Dennoch. Ich liebte meinen Bruder. Er hat immer auf mich aufgepasst. Als Teenager hat mich das sicherlich mehr als einmal an den Rand der Verzweiflung gebracht, aber mittlerweile konnte ich darüber hinwegsehen. Er war mein großer Bruder. Und damit sei ihm sein überbehütendes Verhalten verziehen. 

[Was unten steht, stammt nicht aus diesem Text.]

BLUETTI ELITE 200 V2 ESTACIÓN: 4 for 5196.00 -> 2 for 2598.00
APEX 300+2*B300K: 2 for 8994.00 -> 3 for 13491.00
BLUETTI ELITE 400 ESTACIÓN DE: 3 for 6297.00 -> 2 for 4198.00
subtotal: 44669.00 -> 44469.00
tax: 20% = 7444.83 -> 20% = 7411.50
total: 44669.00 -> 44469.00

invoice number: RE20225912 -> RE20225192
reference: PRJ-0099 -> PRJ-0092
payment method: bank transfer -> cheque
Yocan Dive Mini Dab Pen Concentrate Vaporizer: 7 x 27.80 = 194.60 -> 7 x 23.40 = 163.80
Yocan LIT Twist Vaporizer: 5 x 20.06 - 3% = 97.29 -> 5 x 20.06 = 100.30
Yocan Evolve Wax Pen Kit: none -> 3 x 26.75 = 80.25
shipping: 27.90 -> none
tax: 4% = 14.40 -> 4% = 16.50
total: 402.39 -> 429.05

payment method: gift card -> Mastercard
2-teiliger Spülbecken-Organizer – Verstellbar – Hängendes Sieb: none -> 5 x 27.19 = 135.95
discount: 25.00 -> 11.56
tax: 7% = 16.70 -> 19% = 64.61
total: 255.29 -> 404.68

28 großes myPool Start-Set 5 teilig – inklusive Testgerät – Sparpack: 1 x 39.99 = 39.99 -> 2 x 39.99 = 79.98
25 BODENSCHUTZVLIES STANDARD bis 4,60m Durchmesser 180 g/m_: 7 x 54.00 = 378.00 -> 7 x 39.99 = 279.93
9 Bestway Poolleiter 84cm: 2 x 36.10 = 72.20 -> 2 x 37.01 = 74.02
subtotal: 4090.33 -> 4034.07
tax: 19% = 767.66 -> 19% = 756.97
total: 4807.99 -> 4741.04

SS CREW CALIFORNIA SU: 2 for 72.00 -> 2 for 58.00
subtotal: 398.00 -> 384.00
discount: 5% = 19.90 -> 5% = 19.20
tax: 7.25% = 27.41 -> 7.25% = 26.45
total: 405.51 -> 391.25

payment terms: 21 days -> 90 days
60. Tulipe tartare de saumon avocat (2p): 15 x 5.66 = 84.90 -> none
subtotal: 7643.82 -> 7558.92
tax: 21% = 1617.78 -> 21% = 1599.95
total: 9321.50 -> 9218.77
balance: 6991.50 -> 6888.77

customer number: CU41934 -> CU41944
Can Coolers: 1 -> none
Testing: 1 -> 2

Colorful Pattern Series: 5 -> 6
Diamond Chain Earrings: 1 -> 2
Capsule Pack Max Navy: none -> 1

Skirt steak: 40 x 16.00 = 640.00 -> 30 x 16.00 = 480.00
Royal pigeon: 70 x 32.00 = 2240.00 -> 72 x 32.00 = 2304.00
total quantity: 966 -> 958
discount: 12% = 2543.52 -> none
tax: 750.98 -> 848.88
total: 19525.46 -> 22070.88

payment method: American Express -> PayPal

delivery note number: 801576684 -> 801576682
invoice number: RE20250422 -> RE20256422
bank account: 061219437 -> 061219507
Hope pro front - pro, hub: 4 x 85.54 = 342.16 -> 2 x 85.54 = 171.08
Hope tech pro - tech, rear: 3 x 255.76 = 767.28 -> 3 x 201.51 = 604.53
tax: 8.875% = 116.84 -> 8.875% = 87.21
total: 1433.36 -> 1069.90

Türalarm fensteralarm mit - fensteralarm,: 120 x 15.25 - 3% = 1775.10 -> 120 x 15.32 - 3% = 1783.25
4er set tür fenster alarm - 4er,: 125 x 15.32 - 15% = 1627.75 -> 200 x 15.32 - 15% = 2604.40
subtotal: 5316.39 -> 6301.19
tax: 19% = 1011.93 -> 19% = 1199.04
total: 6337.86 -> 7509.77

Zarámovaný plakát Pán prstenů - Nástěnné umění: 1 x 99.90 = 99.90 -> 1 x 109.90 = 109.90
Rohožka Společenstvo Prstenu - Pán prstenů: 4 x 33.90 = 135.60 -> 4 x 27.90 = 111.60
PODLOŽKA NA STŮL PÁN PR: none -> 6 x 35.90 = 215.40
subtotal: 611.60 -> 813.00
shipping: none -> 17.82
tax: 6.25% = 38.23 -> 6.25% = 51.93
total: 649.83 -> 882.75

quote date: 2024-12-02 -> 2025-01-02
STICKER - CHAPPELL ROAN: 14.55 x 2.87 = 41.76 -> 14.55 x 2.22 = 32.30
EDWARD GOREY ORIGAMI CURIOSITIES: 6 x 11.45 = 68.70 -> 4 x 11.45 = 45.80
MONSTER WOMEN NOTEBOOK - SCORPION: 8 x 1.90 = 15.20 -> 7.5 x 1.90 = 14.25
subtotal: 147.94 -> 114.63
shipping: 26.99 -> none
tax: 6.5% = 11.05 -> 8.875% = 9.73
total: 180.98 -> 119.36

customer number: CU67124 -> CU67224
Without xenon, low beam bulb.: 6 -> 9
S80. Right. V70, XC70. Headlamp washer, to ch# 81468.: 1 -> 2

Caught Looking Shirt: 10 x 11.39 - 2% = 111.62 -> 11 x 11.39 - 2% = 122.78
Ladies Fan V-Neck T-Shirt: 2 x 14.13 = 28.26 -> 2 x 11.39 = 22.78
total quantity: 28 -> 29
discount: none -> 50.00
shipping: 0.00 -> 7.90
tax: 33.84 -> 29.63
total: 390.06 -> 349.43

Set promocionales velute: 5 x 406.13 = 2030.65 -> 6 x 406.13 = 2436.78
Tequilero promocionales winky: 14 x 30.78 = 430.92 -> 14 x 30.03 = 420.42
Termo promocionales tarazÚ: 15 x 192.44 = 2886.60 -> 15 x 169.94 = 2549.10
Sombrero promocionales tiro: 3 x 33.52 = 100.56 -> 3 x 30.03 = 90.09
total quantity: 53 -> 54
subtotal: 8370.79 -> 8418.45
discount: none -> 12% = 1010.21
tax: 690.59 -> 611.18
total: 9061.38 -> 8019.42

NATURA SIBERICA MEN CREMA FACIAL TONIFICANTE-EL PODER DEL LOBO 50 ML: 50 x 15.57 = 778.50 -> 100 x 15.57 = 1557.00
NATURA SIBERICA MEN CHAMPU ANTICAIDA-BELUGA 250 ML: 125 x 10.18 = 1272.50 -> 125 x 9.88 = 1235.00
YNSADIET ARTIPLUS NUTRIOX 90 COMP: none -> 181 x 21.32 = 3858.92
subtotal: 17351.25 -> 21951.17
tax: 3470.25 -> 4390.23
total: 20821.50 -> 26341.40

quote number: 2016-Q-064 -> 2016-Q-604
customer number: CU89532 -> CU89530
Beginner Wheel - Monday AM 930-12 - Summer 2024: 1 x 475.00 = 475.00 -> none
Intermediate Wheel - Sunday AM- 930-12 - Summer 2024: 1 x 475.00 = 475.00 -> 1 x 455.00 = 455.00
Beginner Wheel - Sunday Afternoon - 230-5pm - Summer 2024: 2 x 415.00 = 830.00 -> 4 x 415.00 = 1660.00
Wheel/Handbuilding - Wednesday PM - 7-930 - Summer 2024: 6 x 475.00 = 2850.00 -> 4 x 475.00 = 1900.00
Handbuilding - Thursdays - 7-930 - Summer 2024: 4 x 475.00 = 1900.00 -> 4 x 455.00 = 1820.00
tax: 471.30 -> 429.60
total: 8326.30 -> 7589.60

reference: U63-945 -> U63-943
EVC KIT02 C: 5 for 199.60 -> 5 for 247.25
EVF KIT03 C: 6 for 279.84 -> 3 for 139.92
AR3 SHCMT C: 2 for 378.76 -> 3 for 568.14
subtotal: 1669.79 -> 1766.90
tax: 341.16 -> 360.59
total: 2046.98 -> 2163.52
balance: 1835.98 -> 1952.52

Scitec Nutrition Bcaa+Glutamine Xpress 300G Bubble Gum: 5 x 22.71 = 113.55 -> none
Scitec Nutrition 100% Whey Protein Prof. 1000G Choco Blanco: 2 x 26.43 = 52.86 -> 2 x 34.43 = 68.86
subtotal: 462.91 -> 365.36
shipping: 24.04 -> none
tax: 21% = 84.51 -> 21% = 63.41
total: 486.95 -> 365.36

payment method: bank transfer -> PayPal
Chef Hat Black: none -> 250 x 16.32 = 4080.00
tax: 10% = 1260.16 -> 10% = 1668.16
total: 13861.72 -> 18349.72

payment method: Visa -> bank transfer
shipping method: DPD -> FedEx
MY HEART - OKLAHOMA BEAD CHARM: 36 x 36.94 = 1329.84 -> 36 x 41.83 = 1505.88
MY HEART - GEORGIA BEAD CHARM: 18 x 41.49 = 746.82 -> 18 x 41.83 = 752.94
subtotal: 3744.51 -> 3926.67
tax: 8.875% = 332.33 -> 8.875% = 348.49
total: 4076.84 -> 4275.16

Ich hatte damit gerechnet, dass er mich bei unserem gestrigen Treffen sofort auf die Scheidung unserer Eltern ansprechen würde. Damit hatte er sich aber Zeit gelassen, bis wir von meinem Lieblingsrestaurant, was genau genommen ein Teehaus mit erweiterter Speisekarte war, in einen Pub gewechselt waren. Ich hatte nur einmal um die kaputte Ehe meiner Eltern geweint. Das war an dem Tag gewesen, als ich gesehen hatte wie Dad seine Koffer zum Auto gebracht hatte. Der Tag, an der unsere Eltern Noah und mir von ihrer Scheidung erzählt hatten. Danach hatte ich keine einzige Träne mehr vergießen wollen. Gestern aber, als Noah mit mir sprach und plötzlich fragte, ob er etwas Falsches getan hatte, weshalb ich ihm aus dem Weg ging, waren die Dämme gebrochen. Noah hatte mich lange festgehalten und wortlos getröstet. Ich glaube, er war der einzige erwachsende Mann, der wusste wie man mit einer weinenden Frau umging. Vielleicht wusste er aber auch nur, wie er mit meinen Tränen umgehen musste. Das war mir egal. Ich hatte mich hundertmal bei ihm entschuldigt, ihm das Gefühl gegeben zu haben, dass ich ihn nicht mehr liebte. Er war so ein wichtiger Knotenpunkt in meinem Leben, dass ich mir gar nicht vorstellen wollte, was er sich alles ausgemalt hatte.